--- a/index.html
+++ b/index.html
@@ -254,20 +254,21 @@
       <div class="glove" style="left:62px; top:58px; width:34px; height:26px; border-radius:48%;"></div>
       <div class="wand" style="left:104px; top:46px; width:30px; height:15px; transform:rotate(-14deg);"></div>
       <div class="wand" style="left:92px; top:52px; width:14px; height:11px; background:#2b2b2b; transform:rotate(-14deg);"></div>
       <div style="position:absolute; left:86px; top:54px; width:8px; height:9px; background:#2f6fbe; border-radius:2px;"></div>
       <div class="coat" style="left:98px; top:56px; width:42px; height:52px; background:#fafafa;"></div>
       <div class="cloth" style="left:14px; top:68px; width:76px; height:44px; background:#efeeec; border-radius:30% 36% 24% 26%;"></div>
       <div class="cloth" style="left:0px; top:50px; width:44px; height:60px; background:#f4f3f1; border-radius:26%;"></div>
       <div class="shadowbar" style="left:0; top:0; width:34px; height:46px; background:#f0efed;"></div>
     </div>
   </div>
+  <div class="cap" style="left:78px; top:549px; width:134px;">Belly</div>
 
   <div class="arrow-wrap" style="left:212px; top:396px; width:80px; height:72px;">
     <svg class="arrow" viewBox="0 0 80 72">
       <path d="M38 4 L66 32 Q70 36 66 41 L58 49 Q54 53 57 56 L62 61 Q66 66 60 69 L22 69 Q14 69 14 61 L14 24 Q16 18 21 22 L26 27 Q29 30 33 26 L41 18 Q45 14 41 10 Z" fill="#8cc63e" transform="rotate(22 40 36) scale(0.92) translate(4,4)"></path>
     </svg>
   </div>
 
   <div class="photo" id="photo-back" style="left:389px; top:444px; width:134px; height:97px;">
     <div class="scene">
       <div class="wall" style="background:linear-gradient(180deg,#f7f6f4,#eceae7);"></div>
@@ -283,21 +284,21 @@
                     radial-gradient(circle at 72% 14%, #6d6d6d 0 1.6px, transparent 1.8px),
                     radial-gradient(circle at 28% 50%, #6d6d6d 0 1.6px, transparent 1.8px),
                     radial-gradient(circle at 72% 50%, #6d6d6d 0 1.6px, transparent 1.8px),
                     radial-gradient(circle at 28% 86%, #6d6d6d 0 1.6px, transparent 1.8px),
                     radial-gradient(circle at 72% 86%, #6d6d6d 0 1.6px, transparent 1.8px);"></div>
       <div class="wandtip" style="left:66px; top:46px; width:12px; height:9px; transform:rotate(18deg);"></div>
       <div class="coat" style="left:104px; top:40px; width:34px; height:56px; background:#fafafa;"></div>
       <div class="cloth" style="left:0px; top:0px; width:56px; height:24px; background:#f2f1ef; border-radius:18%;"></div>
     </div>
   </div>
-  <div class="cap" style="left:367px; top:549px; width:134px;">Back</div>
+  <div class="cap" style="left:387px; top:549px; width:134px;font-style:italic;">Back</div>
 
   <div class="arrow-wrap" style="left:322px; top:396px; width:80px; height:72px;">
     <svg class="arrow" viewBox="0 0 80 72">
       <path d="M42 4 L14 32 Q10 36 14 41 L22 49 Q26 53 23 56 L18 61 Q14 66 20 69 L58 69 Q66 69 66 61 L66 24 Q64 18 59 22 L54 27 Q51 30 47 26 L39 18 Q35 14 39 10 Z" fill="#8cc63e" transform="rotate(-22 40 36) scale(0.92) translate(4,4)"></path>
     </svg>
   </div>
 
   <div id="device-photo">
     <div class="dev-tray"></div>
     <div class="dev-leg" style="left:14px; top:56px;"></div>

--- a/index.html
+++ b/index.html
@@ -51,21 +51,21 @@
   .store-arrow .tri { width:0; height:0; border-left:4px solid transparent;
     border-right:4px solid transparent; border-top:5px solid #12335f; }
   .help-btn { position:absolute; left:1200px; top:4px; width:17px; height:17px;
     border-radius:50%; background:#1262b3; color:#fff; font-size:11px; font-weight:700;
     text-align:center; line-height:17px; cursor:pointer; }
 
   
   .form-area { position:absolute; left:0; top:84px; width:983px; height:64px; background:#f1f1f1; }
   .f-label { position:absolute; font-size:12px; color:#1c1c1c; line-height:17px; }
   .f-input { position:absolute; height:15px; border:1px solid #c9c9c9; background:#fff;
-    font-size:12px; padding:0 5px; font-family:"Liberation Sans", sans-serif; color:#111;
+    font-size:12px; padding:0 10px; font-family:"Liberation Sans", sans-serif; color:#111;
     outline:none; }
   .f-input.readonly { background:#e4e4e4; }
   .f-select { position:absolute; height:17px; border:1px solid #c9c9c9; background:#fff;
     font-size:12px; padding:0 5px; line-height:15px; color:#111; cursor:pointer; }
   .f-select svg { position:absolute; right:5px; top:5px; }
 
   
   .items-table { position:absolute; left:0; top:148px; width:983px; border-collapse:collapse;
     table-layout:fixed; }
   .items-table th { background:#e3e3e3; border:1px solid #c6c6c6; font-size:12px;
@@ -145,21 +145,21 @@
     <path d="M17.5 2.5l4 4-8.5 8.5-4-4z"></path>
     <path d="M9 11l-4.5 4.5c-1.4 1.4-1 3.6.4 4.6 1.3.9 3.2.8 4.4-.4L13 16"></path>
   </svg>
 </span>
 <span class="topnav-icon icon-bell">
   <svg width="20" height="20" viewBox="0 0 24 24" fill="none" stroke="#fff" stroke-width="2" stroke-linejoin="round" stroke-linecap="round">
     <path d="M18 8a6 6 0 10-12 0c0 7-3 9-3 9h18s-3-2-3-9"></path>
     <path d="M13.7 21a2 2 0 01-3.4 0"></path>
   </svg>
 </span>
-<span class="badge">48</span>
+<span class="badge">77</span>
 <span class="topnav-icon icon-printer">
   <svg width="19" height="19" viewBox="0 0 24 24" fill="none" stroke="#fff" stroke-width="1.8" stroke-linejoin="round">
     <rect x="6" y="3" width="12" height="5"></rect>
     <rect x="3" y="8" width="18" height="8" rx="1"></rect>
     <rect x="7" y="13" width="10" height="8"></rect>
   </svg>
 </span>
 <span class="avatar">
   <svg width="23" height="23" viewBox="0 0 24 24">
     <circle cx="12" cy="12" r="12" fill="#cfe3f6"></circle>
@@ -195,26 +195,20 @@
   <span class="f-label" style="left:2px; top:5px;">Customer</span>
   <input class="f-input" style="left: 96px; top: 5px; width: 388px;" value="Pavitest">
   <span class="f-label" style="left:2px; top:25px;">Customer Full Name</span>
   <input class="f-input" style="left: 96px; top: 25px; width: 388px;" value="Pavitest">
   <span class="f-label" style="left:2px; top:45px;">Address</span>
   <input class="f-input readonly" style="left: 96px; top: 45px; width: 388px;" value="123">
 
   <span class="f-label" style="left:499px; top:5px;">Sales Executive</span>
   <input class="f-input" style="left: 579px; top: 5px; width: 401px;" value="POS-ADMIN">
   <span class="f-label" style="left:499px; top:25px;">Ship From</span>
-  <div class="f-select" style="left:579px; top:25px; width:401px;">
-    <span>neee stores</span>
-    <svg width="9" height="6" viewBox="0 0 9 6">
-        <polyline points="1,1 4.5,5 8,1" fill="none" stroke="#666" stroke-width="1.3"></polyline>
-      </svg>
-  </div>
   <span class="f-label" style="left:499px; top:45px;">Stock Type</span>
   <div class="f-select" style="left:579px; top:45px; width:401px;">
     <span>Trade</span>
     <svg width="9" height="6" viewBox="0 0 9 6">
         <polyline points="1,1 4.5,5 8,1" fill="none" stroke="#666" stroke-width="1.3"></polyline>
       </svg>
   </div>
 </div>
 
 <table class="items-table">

★ ★ ★

» What you have to do: Exactly as written, transcribe each line of the data.

» Your solution:
--- a/index.html
+++ b/index.html
@@ -254,20 +254,21 @@
       <div class="glove" style="left:62px; top:58px; width:34px; height:26px; border-radius:48%;"></div>
       <div class="wand" style="left:104px; top:46px; width:30px; height:15px; transform:rotate(-14deg);"></div>
       <div class="wand" style="left:92px; top:52px; width:14px; height:11px; background:#2b2b2b; transform:rotate(-14deg);"></div>
       <div style="position:absolute; left:86px; top:54px; width:8px; height:9px; background:#2f6fbe; border-radius:2px;"></div>
       <div class="coat" style="left:98px; top:56px; width:42px; height:52px; background:#fafafa;"></div>
       <div class="cloth" style="left:14px; top:68px; width:76px; height:44px; background:#efeeec; border-radius:30% 36% 24% 26%;"></div>
       <div class="cloth" style="left:0px; top:50px; width:44px; height:60px; background:#f4f3f1; border-radius:26%;"></div>
       <div class="shadowbar" style="left:0; top:0; width:34px; height:46px; background:#f0efed;"></div>
     </div>
   </div>
+  <div class="cap" style="left:78px; top:549px; width:134px;">Belly</div>
 
   <div class="arrow-wrap" style="left:212px; top:396px; width:80px; height:72px;">
     <svg class="arrow" viewBox="0 0 80 72">
       <path d="M38 4 L66 32 Q70 36 66 41 L58 49 Q54 53 57 56 L62 61 Q66 66 60 69 L22 69 Q14 69 14 61 L14 24 Q16 18 21 22 L26 27 Q29 30 33 26 L41 18 Q45 14 41 10 Z" fill="#8cc63e" transform="rotate(22 40 36) scale(0.92) translate(4,4)"></path>
     </svg>
   </div>
 
   <div class="photo" id="photo-back" style="left:389px; top:444px; width:134px; height:97px;">
     <div class="scene">
       <div class="wall" style="background:linear-gradient(180deg,#f7f6f4,#eceae7);"></div>
@@ -283,21 +284,21 @@
                     radial-gradient(circle at 72% 14%, #6d6d6d 0 1.6px, transparent 1.8px),
                     radial-gradient(circle at 28% 50%, #6d6d6d 0 1.6px, transparent 1.8px),
                     radial-gradient(circle at 72% 50%, #6d6d6d 0 1.6px, transparent 1.8px),
                     radial-gradient(circle at 28% 86%, #6d6d6d 0 1.6px, transparent 1.8px),
                     radial-gradient(circle at 72% 86%, #6d6d6d 0 1.6px, transparent 1.8px);"></div>
       <div class="wandtip" style="left:66px; top:46px; width:12px; height:9px; transform:rotate(18deg);"></div>
       <div class="coat" style="left:104px; top:40px; width:34px; height:56px; background:#fafafa;"></div>
       <div class="cloth" style="left:0px; top:0px; width:56px; height:24px; background:#f2f1ef; border-radius:18%;"></div>
     </div>
   </div>
-  <div class="cap" style="left:367px; top:549px; width:134px;">Back</div>
+  <div class="cap" style="left:387px; top:549px; width:134px;font-style:italic;">Back</div>
 
   <div class="arrow-wrap" style="left:322px; top:396px; width:80px; height:72px;">
     <svg class="arrow" viewBox="0 0 80 72">
       <path d="M42 4 L14 32 Q10 36 14 41 L22 49 Q26 53 23 56 L18 61 Q14 66 20 69 L58 69 Q66 69 66 61 L66 24 Q64 18 59 22 L54 27 Q51 30 47 26 L39 18 Q35 14 39 10 Z" fill="#8cc63e" transform="rotate(-22 40 36) scale(0.92) translate(4,4)"></path>
     </svg>
   </div>
 
   <div id="device-photo">
     <div class="dev-tray"></div>
     <div class="dev-leg" style="left:14px; top:56px;"></div>

--- a/index.html
+++ b/index.html
@@ -51,21 +51,21 @@
   .store-arrow .tri { width:0; height:0; border-left:4px solid transparent;
     border-right:4px solid transparent; border-top:5px solid #12335f; }
   .help-btn { position:absolute; left:1200px; top:4px; width:17px; height:17px;
     border-radius:50%; background:#1262b3; color:#fff; font-size:11px; font-weight:700;
     text-align:center; line-height:17px; cursor:pointer; }
 
   
   .form-area { position:absolute; left:0; top:84px; width:983px; height:64px; background:#f1f1f1; }
   .f-label { position:absolute; font-size:12px; color:#1c1c1c; line-height:17px; }
   .f-input { position:absolute; height:15px; border:1px solid #c9c9c9; background:#fff;
-    font-size:12px; padding:0 5px; font-family:"Liberation Sans", sans-serif; color:#111;
+    font-size:12px; padding:0 10px; font-family:"Liberation Sans", sans-serif; color:#111;
     outline:none; }
   .f-input.readonly { background:#e4e4e4; }
   .f-select { position:absolute; height:17px; border:1px solid #c9c9c9; background:#fff;
     font-size:12px; padding:0 5px; line-height:15px; color:#111; cursor:pointer; }
   .f-select svg { position:absolute; right:5px; top:5px; }
 
   
   .items-table { position:absolute; left:0; top:148px; width:983px; border-collapse:collapse;
     table-layout:fixed; }
   .items-table th { background:#e3e3e3; border:1px solid #c6c6c6; font-size:12px;
@@ -145,21 +145,21 @@
     <path d="M17.5 2.5l4 4-8.5 8.5-4-4z"></path>
     <path d="M9 11l-4.5 4.5c-1.4 1.4-1 3.6.4 4.6 1.3.9 3.2.8 4.4-.4L13 16"></path>
   </svg>
 </span>
 <span class="topnav-icon icon-bell">
   <svg width="20" height="20" viewBox="0 0 24 24" fill="none" stroke="#fff" stroke-width="2" stroke-linejoin="round" stroke-linecap="round">
     <path d="M18 8a6 6 0 10-12 0c0 7-3 9-3 9h18s-3-2-3-9"></path>
     <path d="M13.7 21a2 2 0 01-3.4 0"></path>
   </svg>
 </span>
-<span class="badge">48</span>
+<span class="badge">77</span>
 <span class="topnav-icon icon-printer">
   <svg width="19" height="19" viewBox="0 0 24 24" fill="none" stroke="#fff" stroke-width="1.8" stroke-linejoin="round">
     <rect x="6" y="3" width="12" height="5"></rect>
     <rect x="3" y="8" width="18" height="8" rx="1"></rect>
     <rect x="7" y="13" width="10" height="8"></rect>
   </svg>
 </span>
 <span class="avatar">
   <svg width="23" height="23" viewBox="0 0 24 24">
     <circle cx="12" cy="12" r="12" fill="#cfe3f6"></circle>
@@ -195,26 +195,20 @@
   <span class="f-label" style="left:2px; top:5px;">Customer</span>
   <input class="f-input" style="left: 96px; top: 5px; width: 388px;" value="Pavitest">
   <span class="f-label" style="left:2px; top:25px;">Customer Full Name</span>
   <input class="f-input" style="left: 96px; top: 25px; width: 388px;" value="Pavitest">
   <span class="f-label" style="left:2px; top:45px;">Address</span>
   <input class="f-input readonly" style="left: 96px; top: 45px; width: 388px;" value="123">
 
   <span class="f-label" style="left:499px; top:5px;">Sales Executive</span>
   <input class="f-input" style="left: 579px; top: 5px; width: 401px;" value="POS-ADMIN">
   <span class="f-label" style="left:499px; top:25px;">Ship From</span>
-  <div class="f-select" style="left:579px; top:25px; width:401px;">
-    <span>neee stores</span>
-    <svg width="9" height="6" viewBox="0 0 9 6">
-        <polyline points="1,1 4.5,5 8,1" fill="none" stroke="#666" stroke-width="1.3"></polyline>
-      </svg>
-  </div>
   <span class="f-label" style="left:499px; top:45px;">Stock Type</span>
   <div class="f-select" style="left:579px; top:45px; width:401px;">
     <span>Trade</span>
     <svg width="9" height="6" viewBox="0 0 9 6">
         <polyline points="1,1 4.5,5 8,1" fill="none" stroke="#666" stroke-width="1.3"></polyline>
       </svg>
   </div>
 </div>
 
 <table class="items-table">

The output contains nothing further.